**Task instructions**:
Having read the records, set them all down exactly as they appear.

**Input material**:
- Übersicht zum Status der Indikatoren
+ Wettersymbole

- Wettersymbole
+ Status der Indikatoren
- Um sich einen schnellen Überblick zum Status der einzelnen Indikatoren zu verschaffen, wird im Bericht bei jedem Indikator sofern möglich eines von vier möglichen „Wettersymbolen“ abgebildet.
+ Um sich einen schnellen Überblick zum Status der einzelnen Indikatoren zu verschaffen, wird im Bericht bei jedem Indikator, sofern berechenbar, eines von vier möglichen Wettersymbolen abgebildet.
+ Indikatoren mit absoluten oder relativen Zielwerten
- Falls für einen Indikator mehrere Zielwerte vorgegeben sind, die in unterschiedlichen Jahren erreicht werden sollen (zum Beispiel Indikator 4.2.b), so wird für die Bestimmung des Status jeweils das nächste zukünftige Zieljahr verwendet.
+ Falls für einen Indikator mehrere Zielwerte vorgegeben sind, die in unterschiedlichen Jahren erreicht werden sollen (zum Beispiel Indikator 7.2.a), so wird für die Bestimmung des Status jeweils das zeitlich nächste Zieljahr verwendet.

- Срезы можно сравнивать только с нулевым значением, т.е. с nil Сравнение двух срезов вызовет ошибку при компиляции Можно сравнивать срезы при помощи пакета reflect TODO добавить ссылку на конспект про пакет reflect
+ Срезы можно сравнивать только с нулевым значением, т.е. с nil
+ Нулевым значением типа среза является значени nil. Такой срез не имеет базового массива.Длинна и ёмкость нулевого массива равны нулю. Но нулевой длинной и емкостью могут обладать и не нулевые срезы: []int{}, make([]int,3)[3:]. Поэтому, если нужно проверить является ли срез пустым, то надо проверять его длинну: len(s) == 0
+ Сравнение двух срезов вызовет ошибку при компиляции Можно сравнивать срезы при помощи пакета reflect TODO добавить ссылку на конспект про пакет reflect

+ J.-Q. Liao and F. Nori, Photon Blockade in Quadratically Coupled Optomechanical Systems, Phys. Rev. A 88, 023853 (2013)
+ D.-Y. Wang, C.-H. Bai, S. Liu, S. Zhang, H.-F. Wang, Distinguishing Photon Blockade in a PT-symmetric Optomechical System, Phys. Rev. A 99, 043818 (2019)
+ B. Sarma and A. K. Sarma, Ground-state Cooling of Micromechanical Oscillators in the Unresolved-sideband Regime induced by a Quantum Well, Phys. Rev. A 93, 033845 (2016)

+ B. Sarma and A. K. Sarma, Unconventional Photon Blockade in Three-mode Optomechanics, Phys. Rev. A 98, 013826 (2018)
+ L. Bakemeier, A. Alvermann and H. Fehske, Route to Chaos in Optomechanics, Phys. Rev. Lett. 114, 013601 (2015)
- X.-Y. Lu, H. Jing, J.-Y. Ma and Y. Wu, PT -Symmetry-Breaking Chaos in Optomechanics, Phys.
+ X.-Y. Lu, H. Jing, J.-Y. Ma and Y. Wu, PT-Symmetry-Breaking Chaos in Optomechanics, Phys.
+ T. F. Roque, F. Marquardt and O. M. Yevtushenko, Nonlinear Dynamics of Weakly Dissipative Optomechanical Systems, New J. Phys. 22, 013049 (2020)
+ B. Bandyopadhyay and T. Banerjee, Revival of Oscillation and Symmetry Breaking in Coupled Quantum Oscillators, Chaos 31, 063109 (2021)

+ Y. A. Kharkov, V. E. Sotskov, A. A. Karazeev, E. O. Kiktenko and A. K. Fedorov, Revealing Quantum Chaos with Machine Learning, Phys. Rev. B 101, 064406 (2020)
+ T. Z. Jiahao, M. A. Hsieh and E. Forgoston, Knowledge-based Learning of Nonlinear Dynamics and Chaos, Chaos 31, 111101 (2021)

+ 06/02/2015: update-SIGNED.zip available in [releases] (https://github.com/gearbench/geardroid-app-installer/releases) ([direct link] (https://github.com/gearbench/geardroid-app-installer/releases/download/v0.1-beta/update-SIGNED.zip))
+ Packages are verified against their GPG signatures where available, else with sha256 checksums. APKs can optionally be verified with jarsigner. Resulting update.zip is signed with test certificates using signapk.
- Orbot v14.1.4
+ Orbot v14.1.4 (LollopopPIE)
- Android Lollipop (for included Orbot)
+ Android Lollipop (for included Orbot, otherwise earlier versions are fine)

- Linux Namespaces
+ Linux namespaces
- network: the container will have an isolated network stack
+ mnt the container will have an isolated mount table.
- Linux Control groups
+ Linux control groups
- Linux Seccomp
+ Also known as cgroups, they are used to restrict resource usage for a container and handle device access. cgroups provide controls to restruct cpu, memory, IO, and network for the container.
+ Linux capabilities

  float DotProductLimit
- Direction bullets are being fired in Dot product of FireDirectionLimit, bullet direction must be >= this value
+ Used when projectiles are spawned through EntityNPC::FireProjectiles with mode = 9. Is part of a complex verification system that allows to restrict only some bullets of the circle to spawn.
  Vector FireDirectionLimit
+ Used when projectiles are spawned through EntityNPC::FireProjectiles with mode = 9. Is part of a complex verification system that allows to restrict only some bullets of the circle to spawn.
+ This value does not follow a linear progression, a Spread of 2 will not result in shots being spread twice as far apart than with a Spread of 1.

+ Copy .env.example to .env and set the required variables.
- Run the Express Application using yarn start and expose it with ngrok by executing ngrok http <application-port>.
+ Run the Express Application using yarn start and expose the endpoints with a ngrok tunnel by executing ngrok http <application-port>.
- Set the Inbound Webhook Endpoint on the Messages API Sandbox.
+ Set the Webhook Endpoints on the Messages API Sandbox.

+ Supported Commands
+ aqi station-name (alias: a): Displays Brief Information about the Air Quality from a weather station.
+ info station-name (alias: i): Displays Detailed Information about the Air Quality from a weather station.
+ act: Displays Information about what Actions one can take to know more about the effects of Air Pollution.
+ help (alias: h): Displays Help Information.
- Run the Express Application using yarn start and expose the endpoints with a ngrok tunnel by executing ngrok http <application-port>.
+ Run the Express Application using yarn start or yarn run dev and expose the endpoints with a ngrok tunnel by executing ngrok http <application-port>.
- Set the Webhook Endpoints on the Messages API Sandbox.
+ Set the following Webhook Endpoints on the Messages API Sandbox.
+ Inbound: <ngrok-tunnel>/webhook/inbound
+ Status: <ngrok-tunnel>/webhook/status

**Expected output**:
- Übersicht zum Status der Indikatoren
+ Wettersymbole

- Wettersymbole
+ Status der Indikatoren
- Um sich einen schnellen Überblick zum Status der einzelnen Indikatoren zu verschaffen, wird im Bericht bei jedem Indikator sofern möglich eines von vier möglichen „Wettersymbolen“ abgebildet.
+ Um sich einen schnellen Überblick zum Status der einzelnen Indikatoren zu verschaffen, wird im Bericht bei jedem Indikator, sofern berechenbar, eines von vier möglichen Wettersymbolen abgebildet.
+ Indikatoren mit absoluten oder relativen Zielwerten
- Falls für einen Indikator mehrere Zielwerte vorgegeben sind, die in unterschiedlichen Jahren erreicht werden sollen (zum Beispiel Indikator 4.2.b), so wird für die Bestimmung des Status jeweils das nächste zukünftige Zieljahr verwendet.
+ Falls für einen Indikator mehrere Zielwerte vorgegeben sind, die in unterschiedlichen Jahren erreicht werden sollen (zum Beispiel Indikator 7.2.a), so wird für die Bestimmung des Status jeweils das zeitlich nächste Zieljahr verwendet.

- Срезы можно сравнивать только с нулевым значением, т.е. с nil Сравнение двух срезов вызовет ошибку при компиляции Можно сравнивать срезы при помощи пакета reflect TODO добавить ссылку на конспект про пакет reflect
+ Срезы можно сравнивать только с нулевым значением, т.е. с nil
+ Нулевым значением типа среза является значени nil. Такой срез не имеет базового массива.Длинна и ёмкость нулевого массива равны нулю. Но нулевой длинной и емкостью могут обладать и не нулевые срезы: []int{}, make([]int,3)[3:]. Поэтому, если нужно проверить является ли срез пустым, то надо проверять его длинну: len(s) == 0
+ Сравнение двух срезов вызовет ошибку при компиляции Можно сравнивать срезы при помощи пакета reflect TODO добавить ссылку на конспект про пакет reflect

+ J.-Q. Liao and F. Nori, Photon Blockade in Quadratically Coupled Optomechanical Systems, Phys. Rev. A 88, 023853 (2013)
+ D.-Y. Wang, C.-H. Bai, S. Liu, S. Zhang, H.-F. Wang, Distinguishing Photon Blockade in a PT-symmetric Optomechical System, Phys. Rev. A 99, 043818 (2019)
+ B. Sarma and A. K. Sarma, Ground-state Cooling of Micromechanical Oscillators in the Unresolved-sideband Regime induced by a Quantum Well, Phys. Rev. A 93, 033845 (2016)

+ B. Sarma and A. K. Sarma, Unconventional Photon Blockade in Three-mode Optomechanics, Phys. Rev. A 98, 013826 (2018)
+ L. Bakemeier, A. Alvermann and H. Fehske, Route to Chaos in Optomechanics, Phys. Rev. Lett. 114, 013601 (2015)
- X.-Y. Lu, H. Jing, J.-Y. Ma and Y. Wu, PT -Symmetry-Breaking Chaos in Optomechanics, Phys.
+ X.-Y. Lu, H. Jing, J.-Y. Ma and Y. Wu, PT-Symmetry-Breaking Chaos in Optomechanics, Phys.
+ T. F. Roque, F. Marquardt and O. M. Yevtushenko, Nonlinear Dynamics of Weakly Dissipative Optomechanical Systems, New J. Phys. 22, 013049 (2020)
+ B. Bandyopadhyay and T. Banerjee, Revival of Oscillation and Symmetry Breaking in Coupled Quantum Oscillators, Chaos 31, 063109 (2021)

+ Y. A. Kharkov, V. E. Sotskov, A. A. Karazeev, E. O. Kiktenko and A. K. Fedorov, Revealing Quantum Chaos with Machine Learning, Phys. Rev. B 101, 064406 (2020)
+ T. Z. Jiahao, M. A. Hsieh and E. Forgoston, Knowledge-based Learning of Nonlinear Dynamics and Chaos, Chaos 31, 111101 (2021)

+ 06/02/2015: update-SIGNED.zip available in [releases] (https://github.com/gearbench/geardroid-app-installer/releases) ([direct link] (https://github.com/gearbench/geardroid-app-installer/releases/download/v0.1-beta/update-SIGNED.zip))
+ Packages are verified against their GPG signatures where available, else with sha256 checksums. APKs can optionally be verified with jarsigner. Resulting update.zip is signed with test certificates using signapk.
- Orbot v14.1.4
+ Orbot v14.1.4 (LollopopPIE)
- Android Lollipop (for included Orbot)
+ Android Lollipop (for included Orbot, otherwise earlier versions are fine)

- Linux Namespaces
+ Linux namespaces
- network: the container will have an isolated network stack
+ mnt the container will have an isolated mount table.
- Linux Control groups
+ Linux control groups
- Linux Seccomp
+ Also known as cgroups, they are used to restrict resource usage for a container and handle device access. cgroups provide controls to restruct cpu, memory, IO, and network for the container.
+ Linux capabilities

  float DotProductLimit
- Direction bullets are being fired in Dot product of FireDirectionLimit, bullet direction must be >= this value
+ Used when projectiles are spawned through EntityNPC::FireProjectiles with mode = 9. Is part of a complex verification system that allows to restrict only some bullets of the circle to spawn.
  Vector FireDirectionLimit
+ Used when projectiles are spawned through EntityNPC::FireProjectiles with mode = 9. Is part of a complex verification system that allows to restrict only some bullets of the circle to spawn.
+ This value does not follow a linear progression, a Spread of 2 will not result in shots being spread twice as far apart than with a Spread of 1.

+ Copy .env.example to .env and set the required variables.
- Run the Express Application using yarn start and expose it with ngrok by executing ngrok http <application-port>.
+ Run the Express Application using yarn start and expose the endpoints with a ngrok tunnel by executing ngrok http <application-port>.
- Set the Inbound Webhook Endpoint on the Messages API Sandbox.
+ Set the Webhook Endpoints on the Messages API Sandbox.

+ Supported Commands
+ aqi station-name (alias: a): Displays Brief Information about the Air Quality from a weather station.
+ info station-name (alias: i): Displays Detailed Information about the Air Quality from a weather station.
+ act: Displays Information about what Actions one can take to know more about the effects of Air Pollution.
+ help (alias: h): Displays Help Information.
- Run the Express Application using yarn start and expose the endpoints with a ngrok tunnel by executing ngrok http <application-port>.
+ Run the Express Application using yarn start or yarn run dev and expose the endpoints with a ngrok tunnel by executing ngrok http <application-port>.
- Set the Webhook Endpoints on the Messages API Sandbox.
+ Set the following Webhook Endpoints on the Messages API Sandbox.
+ Inbound: <ngrok-tunnel>/webhook/inbound
+ Status: <ngrok-tunnel>/webhook/status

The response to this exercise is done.